YOUR OBJECTIVE
Reproduce the entries in full and exactly. Pictures stay out.

Top of DATA EXTRACT

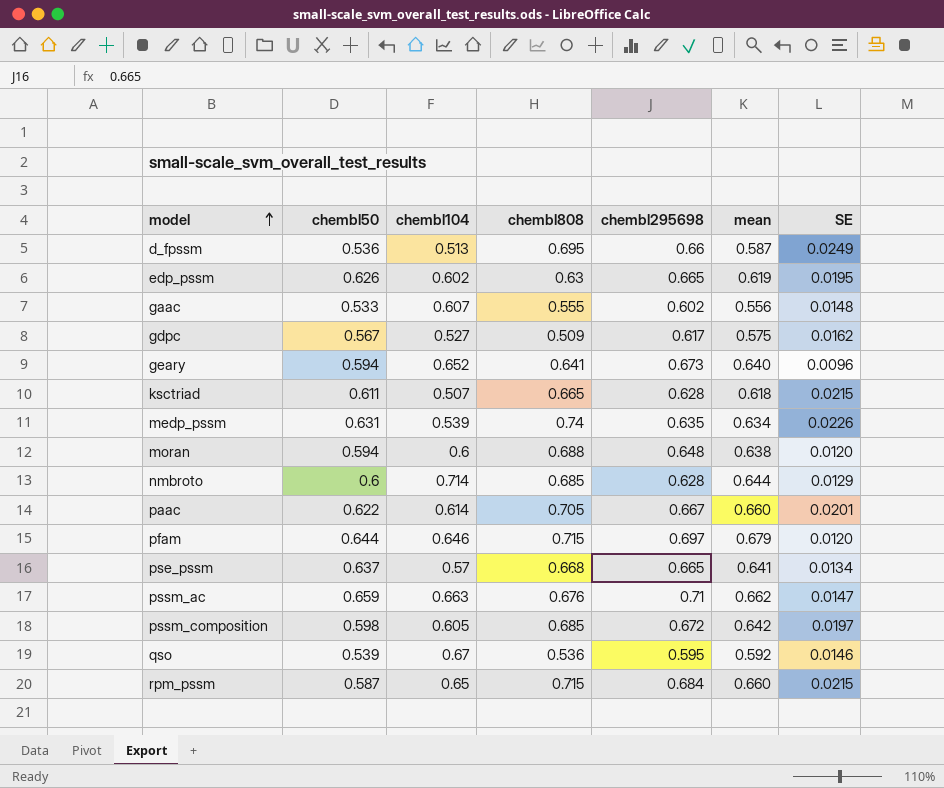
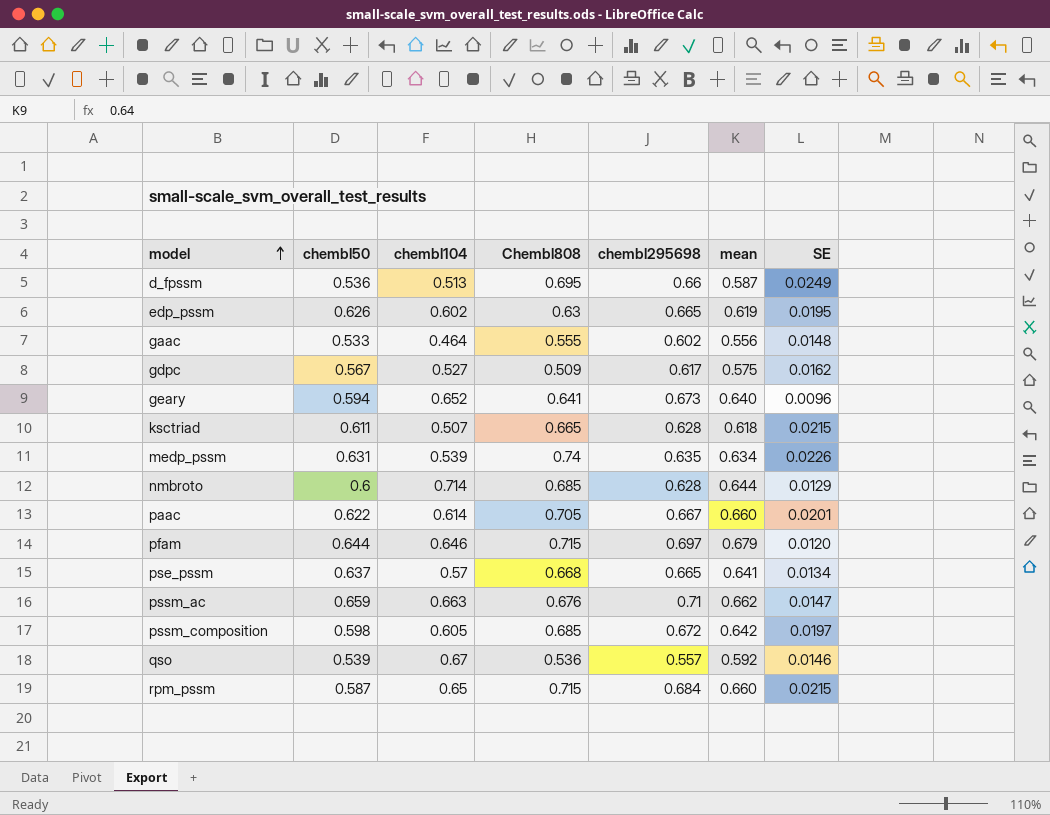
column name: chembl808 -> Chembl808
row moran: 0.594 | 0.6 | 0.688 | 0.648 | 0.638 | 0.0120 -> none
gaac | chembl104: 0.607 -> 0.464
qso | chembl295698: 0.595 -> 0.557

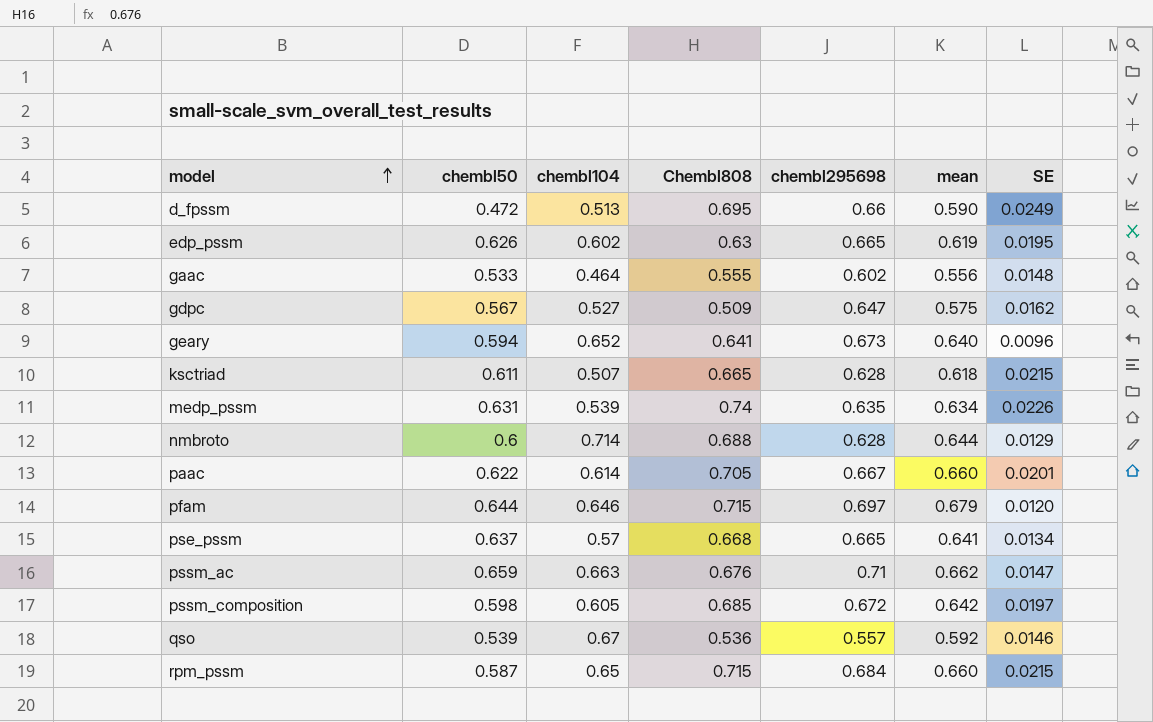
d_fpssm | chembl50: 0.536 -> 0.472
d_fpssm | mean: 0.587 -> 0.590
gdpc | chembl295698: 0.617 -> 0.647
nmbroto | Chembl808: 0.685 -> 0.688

Bottom of DATA EXTRACT

EXPECTED OUTPUT
column name: chembl808 -> Chembl808
row moran: 0.594 | 0.6 | 0.688 | 0.648 | 0.638 | 0.0120 -> none
gaac | chembl104: 0.607 -> 0.464
qso | chembl295698: 0.595 -> 0.557

d_fpssm | chembl50: 0.536 -> 0.472
d_fpssm | mean: 0.587 -> 0.590
gdpc | chembl295698: 0.617 -> 0.647
nmbroto | Chembl808: 0.685 -> 0.688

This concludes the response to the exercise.